Dataset excerpts
────────────────────────────────────────

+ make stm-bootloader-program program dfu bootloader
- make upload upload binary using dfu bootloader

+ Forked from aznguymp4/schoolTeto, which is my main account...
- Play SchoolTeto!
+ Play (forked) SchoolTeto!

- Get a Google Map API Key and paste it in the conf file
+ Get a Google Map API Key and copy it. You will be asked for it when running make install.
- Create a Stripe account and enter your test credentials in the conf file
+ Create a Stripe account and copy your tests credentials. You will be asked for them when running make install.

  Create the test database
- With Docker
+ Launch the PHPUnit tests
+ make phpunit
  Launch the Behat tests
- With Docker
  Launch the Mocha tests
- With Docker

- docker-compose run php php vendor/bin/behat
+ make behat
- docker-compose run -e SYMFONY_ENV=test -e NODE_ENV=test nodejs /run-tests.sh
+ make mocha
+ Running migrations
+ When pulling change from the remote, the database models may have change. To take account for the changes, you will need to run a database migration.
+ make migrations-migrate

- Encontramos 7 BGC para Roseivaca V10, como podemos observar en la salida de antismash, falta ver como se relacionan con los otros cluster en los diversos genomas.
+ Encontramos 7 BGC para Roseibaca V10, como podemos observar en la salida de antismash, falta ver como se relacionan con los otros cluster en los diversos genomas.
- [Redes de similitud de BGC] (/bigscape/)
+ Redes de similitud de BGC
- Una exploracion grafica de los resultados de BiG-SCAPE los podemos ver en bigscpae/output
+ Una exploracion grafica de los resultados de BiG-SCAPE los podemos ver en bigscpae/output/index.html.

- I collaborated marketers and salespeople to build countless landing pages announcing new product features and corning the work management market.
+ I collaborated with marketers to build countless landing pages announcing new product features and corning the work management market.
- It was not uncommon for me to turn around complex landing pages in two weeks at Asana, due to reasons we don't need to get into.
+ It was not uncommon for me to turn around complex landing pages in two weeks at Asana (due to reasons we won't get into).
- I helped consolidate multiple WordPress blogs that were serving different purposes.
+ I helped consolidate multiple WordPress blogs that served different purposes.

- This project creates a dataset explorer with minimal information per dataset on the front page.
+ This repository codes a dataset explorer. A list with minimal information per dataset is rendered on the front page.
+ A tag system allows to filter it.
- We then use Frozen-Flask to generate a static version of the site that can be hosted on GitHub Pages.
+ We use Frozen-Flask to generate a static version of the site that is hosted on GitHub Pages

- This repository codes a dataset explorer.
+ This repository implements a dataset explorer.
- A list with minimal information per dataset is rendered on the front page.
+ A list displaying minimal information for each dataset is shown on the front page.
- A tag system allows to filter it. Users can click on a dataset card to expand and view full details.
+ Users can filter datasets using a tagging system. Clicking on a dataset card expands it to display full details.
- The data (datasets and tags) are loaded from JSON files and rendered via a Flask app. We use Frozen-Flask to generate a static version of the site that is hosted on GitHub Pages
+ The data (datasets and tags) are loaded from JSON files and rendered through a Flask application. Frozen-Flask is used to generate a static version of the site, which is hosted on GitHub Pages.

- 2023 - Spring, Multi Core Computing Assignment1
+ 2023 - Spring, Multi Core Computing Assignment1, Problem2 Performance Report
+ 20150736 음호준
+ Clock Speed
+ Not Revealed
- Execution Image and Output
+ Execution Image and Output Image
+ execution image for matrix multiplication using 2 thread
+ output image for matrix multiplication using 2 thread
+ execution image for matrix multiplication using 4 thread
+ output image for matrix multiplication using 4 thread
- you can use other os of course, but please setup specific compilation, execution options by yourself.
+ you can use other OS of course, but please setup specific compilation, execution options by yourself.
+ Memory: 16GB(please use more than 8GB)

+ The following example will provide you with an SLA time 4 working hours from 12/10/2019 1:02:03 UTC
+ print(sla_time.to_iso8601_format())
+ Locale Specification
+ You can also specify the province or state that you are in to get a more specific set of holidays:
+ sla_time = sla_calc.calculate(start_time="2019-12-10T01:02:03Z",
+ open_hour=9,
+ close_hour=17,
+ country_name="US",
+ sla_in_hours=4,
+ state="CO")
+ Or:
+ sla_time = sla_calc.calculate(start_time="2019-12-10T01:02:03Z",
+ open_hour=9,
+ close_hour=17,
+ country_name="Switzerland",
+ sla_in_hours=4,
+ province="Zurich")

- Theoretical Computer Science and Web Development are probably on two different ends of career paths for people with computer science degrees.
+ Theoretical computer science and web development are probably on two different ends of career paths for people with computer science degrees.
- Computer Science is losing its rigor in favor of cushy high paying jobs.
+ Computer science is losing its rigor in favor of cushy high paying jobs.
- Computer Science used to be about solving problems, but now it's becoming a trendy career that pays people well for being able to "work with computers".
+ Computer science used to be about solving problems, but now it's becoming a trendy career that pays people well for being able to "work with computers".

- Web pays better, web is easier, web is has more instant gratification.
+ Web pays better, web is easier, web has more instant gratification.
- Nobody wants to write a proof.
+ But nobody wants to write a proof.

────────────────────────────────────────

* **What the task asks**:
What is needed is an exact copy of the entries from their first line down to the line with "- Create a Stripe", that line included, and nothing beyond it.

* **Answer for this exercise**:
+ make stm-bootloader-program program dfu bootloader
- make upload upload binary using dfu bootloader

+ Forked from aznguymp4/schoolTeto, which is my main account...
- Play SchoolTeto!
+ Play (forked) SchoolTeto!

- Get a Google Map API Key and paste it in the conf file
+ Get a Google Map API Key and copy it. You will be asked for it when running make install.
- Create a Stripe account and enter your test credentials in the conf file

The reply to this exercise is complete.